- [WHAT THE TASK REQUIRES]
Could you copy all of the records below exactly as they appear?

- [MATERIAL SUPPLIED]
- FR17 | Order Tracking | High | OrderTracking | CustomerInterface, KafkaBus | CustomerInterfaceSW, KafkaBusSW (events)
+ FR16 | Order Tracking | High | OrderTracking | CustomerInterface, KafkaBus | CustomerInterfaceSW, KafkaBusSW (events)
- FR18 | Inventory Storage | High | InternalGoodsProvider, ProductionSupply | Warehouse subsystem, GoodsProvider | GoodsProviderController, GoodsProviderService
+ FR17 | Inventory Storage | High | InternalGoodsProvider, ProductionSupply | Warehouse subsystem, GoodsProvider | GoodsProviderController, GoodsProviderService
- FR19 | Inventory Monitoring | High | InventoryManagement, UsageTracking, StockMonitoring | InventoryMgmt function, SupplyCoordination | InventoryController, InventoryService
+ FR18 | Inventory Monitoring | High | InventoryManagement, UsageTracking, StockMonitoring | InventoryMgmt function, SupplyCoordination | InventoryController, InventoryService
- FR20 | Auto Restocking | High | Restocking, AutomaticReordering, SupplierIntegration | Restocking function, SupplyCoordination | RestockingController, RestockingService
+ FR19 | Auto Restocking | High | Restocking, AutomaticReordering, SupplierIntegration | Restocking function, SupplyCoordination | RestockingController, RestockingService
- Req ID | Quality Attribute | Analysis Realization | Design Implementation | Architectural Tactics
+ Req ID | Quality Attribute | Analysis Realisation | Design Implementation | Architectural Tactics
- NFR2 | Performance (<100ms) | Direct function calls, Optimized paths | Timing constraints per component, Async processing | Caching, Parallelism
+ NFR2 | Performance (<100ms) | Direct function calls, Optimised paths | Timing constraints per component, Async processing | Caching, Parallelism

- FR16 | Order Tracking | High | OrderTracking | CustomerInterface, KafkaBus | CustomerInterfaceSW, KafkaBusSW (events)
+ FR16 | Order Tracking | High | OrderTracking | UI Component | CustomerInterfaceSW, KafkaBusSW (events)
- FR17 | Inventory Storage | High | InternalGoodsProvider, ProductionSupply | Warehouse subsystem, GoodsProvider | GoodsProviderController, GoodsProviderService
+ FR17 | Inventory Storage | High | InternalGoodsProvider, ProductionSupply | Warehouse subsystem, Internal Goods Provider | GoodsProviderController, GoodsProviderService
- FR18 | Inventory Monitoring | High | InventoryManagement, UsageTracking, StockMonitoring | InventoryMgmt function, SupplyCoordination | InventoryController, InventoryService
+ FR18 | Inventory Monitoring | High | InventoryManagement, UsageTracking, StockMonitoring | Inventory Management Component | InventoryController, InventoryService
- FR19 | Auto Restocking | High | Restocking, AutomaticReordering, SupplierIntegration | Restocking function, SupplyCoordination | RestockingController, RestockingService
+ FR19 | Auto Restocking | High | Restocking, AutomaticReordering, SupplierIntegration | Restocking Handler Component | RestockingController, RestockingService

- [ANSWER TO THE PROBLEM]
- FR17 | Order Tracking | High | OrderTracking | CustomerInterface, KafkaBus | CustomerInterfaceSW, KafkaBusSW (events)
+ FR16 | Order Tracking | High | OrderTracking | CustomerInterface, KafkaBus | CustomerInterfaceSW, KafkaBusSW (events)
- FR18 | Inventory Storage | High | InternalGoodsProvider, ProductionSupply | Warehouse subsystem, GoodsProvider | GoodsProviderController, GoodsProviderService
+ FR17 | Inventory Storage | High | InternalGoodsProvider, ProductionSupply | Warehouse subsystem, GoodsProvider | GoodsProviderController, GoodsProviderService
- FR19 | Inventory Monitoring | High | InventoryManagement, UsageTracking, StockMonitoring | InventoryMgmt function, SupplyCoordination | InventoryController, InventoryService
+ FR18 | Inventory Monitoring | High | InventoryManagement, UsageTracking, StockMonitoring | InventoryMgmt function, SupplyCoordination | InventoryController, InventoryService
- FR20 | Auto Restocking | High | Restocking, AutomaticReordering, SupplierIntegration | Restocking function, SupplyCoordination | RestockingController, RestockingService
+ FR19 | Auto Restocking | High | Restocking, AutomaticReordering, SupplierIntegration | Restocking function, SupplyCoordination | RestockingController, RestockingService
- Req ID | Quality Attribute | Analysis Realization | Design Implementation | Architectural Tactics
+ Req ID | Quality Attribute | Analysis Realisation | Design Implementation | Architectural Tactics
- NFR2 | Performance (<100ms) | Direct function calls, Optimized paths | Timing constraints per component, Async processing | Caching, Parallelism
+ NFR2 | Performance (<100ms) | Direct function calls, Optimised paths | Timing constraints per component, Async processing | Caching, Parallelism

- FR16 | Order Tracking | High | OrderTracking | CustomerInterface, KafkaBus | CustomerInterfaceSW, KafkaBusSW (events)
+ FR16 | Order Tracking | High | OrderTracking | UI Component | CustomerInterfaceSW, KafkaBusSW (events)
- FR17 | Inventory Storage | High | InternalGoodsProvider, ProductionSupply | Warehouse subsystem, GoodsProvider | GoodsProviderController, GoodsProviderService
+ FR17 | Inventory Storage | High | InternalGoodsProvider, ProductionSupply | Warehouse subsystem, Internal Goods Provider | GoodsProviderController, GoodsProviderService
- FR18 | Inventory Monitoring | High | InventoryManagement, UsageTracking, StockMonitoring | InventoryMgmt function, SupplyCoordination | InventoryController, InventoryService
+ FR18 | Inventory Monitoring | High | InventoryManagement, UsageTracking, StockMonitoring | Inventory Management Component | InventoryController, InventoryService
- FR19 | Auto Restocking | High | Restocking, AutomaticReordering, SupplierIntegration | Restocking function, SupplyCoordination | RestockingController, RestockingService
+ FR19 | Auto Restocking | High | Restocking, AutomaticReordering, SupplierIntegration | Restocking Handler Component | RestockingController, RestockingService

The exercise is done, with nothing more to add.